**DATA FOR ANALYSIS**
^^^^^^^^

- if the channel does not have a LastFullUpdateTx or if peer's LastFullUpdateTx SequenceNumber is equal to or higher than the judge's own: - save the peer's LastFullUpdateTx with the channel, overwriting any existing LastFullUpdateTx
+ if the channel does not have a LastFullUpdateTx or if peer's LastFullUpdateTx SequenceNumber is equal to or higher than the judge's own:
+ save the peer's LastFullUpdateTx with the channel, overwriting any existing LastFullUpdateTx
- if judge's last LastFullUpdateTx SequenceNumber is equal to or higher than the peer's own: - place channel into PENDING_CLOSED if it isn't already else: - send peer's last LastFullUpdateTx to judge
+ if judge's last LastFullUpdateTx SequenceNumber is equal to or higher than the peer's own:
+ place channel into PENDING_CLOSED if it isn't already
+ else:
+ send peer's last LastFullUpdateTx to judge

^^^^^^^^

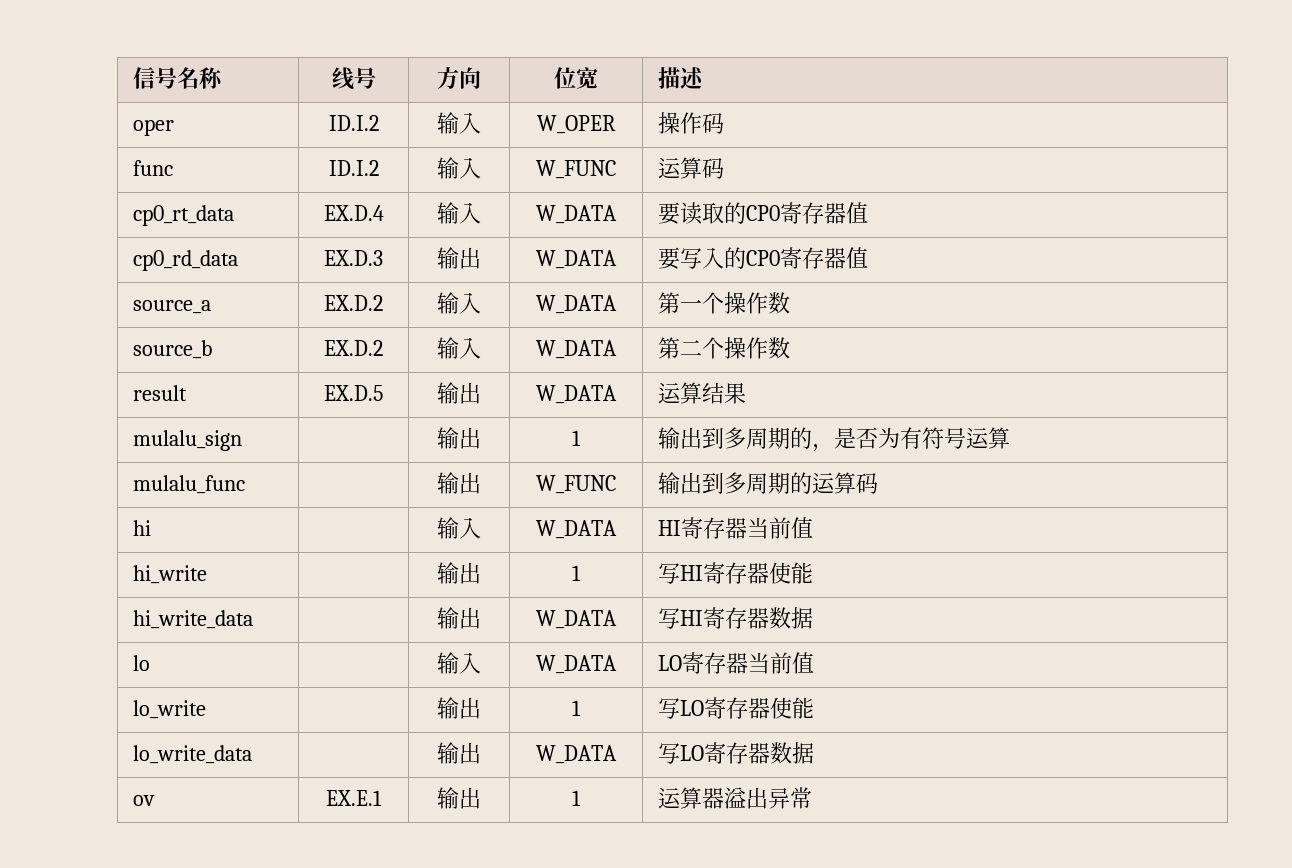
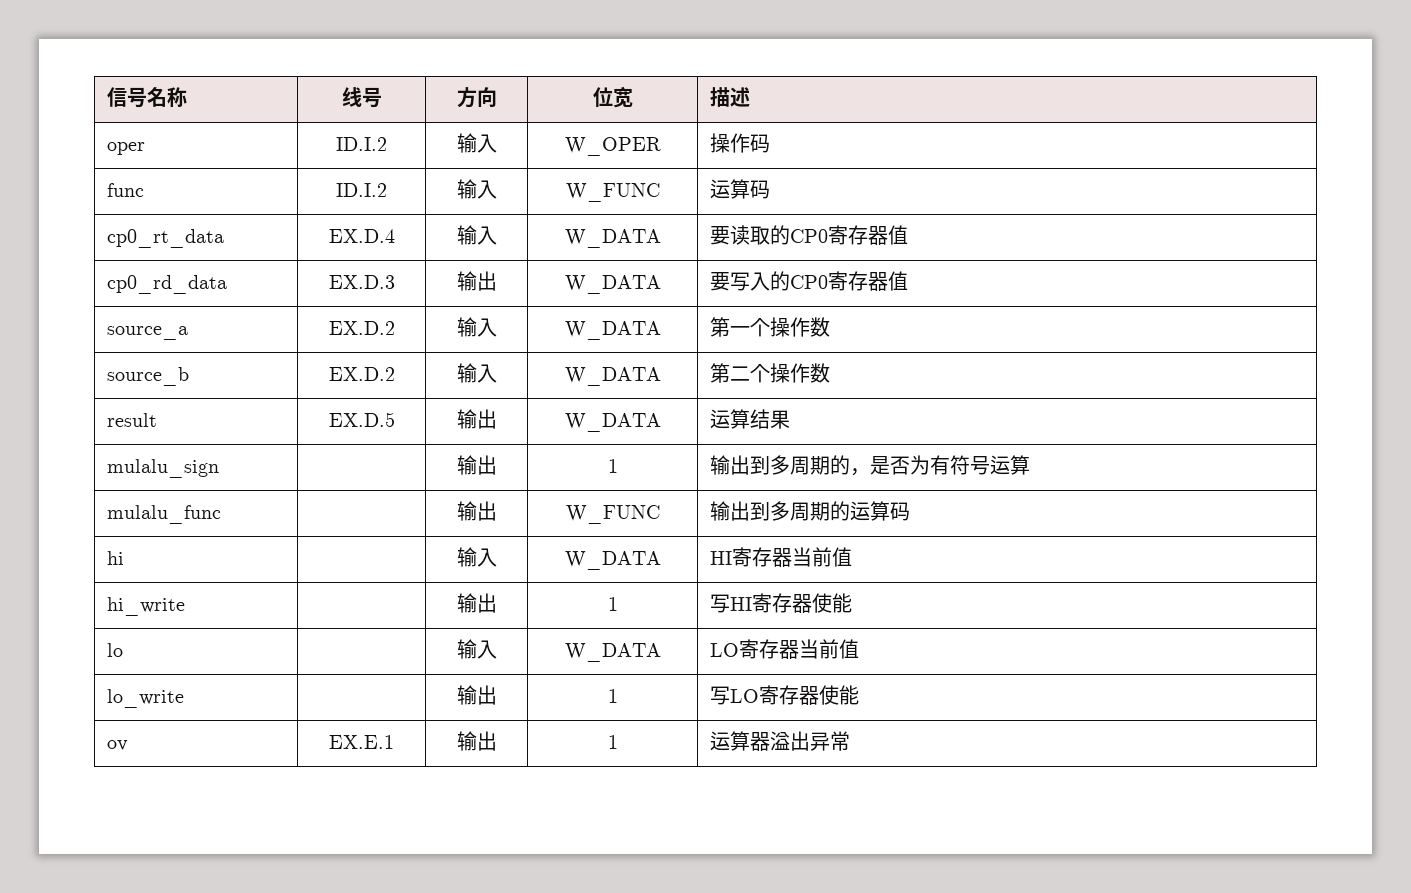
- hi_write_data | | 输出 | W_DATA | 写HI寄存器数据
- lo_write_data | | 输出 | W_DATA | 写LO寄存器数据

^^^^^^^^

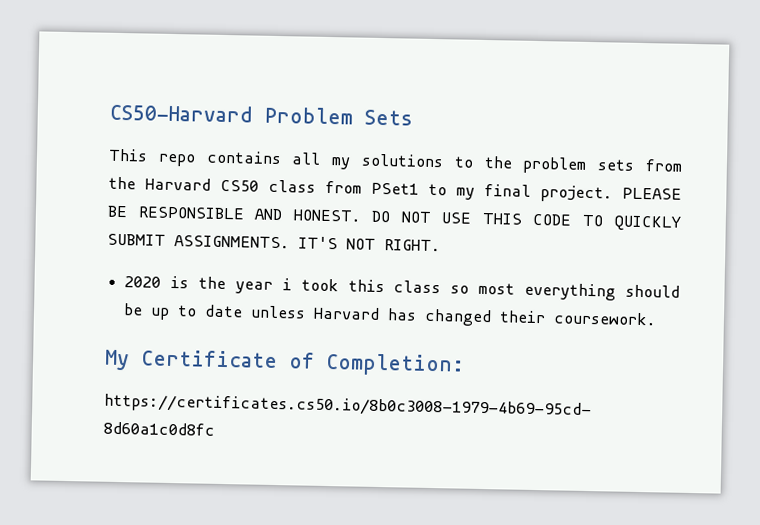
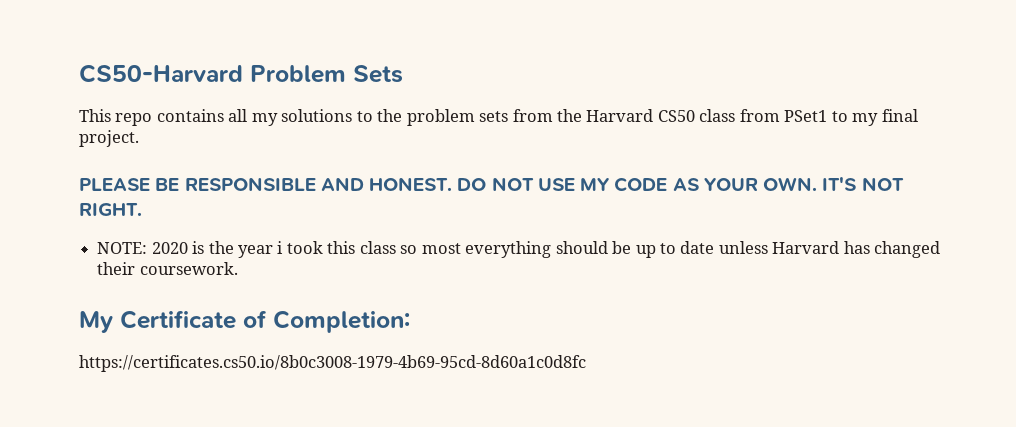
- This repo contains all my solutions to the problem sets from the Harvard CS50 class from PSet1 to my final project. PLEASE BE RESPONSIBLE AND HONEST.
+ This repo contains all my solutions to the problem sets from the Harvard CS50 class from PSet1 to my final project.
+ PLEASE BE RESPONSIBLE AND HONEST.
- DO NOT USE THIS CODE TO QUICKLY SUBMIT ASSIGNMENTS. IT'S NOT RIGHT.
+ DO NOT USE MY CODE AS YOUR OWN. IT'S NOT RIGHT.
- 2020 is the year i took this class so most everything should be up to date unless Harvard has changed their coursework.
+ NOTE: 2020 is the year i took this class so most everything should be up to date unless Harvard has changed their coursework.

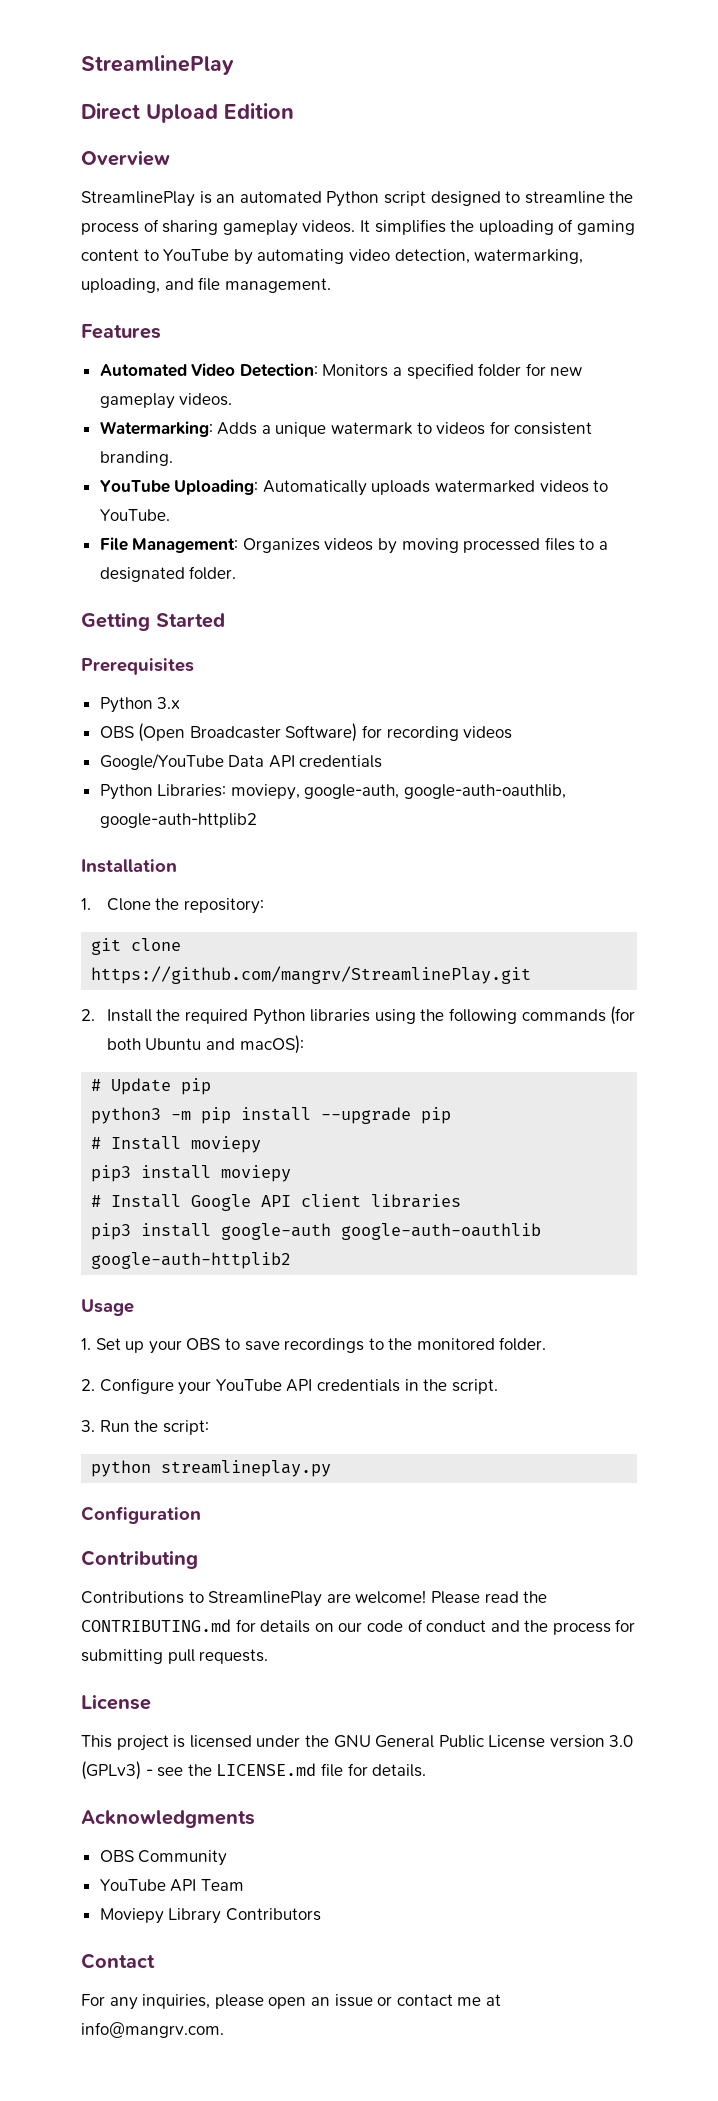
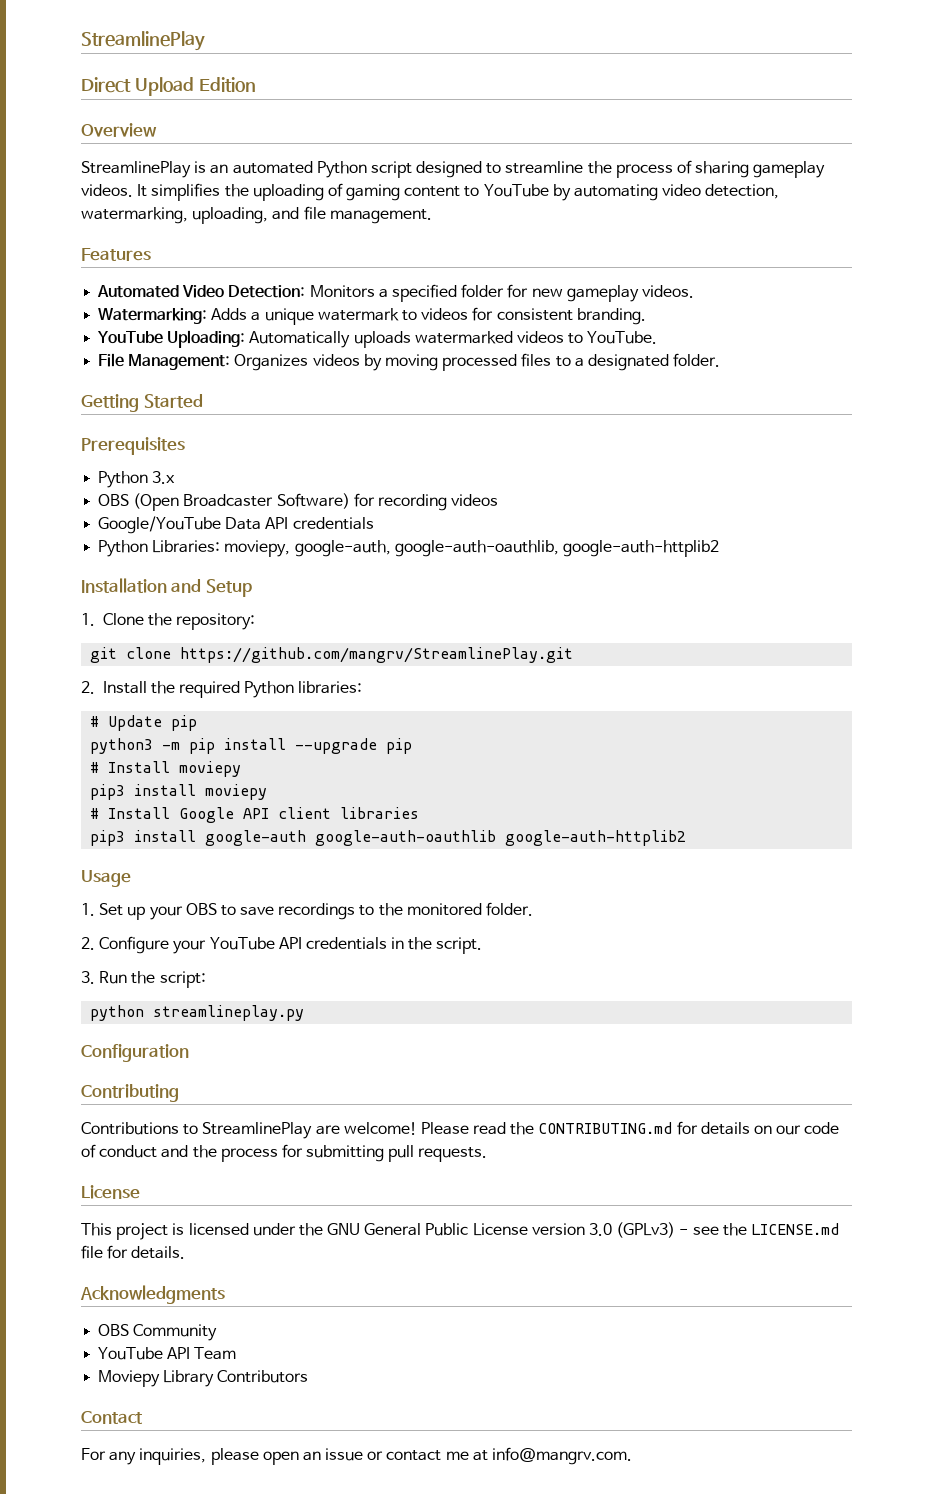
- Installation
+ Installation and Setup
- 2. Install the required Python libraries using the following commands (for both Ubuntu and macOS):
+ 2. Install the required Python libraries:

^^^^^^^^

Only the lines above from the line with "- if the channel" to the line with "- if judge's", those two lines included, should be reproduced exactly.

**WRITTEN ANSWER**
- if the channel does not have a LastFullUpdateTx or if peer's LastFullUpdateTx SequenceNumber is equal to or higher than the judge's own: - save the peer's LastFullUpdateTx with the channel, overwriting any existing LastFullUpdateTx
+ if the channel does not have a LastFullUpdateTx or if peer's LastFullUpdateTx SequenceNumber is equal to or higher than the judge's own:
+ save the peer's LastFullUpdateTx with the channel, overwriting any existing LastFullUpdateTx
- if judge's last LastFullUpdateTx SequenceNumber is equal to or higher than the peer's own: - place channel into PENDING_CLOSED if it isn't already else: - send peer's last LastFullUpdateTx to judge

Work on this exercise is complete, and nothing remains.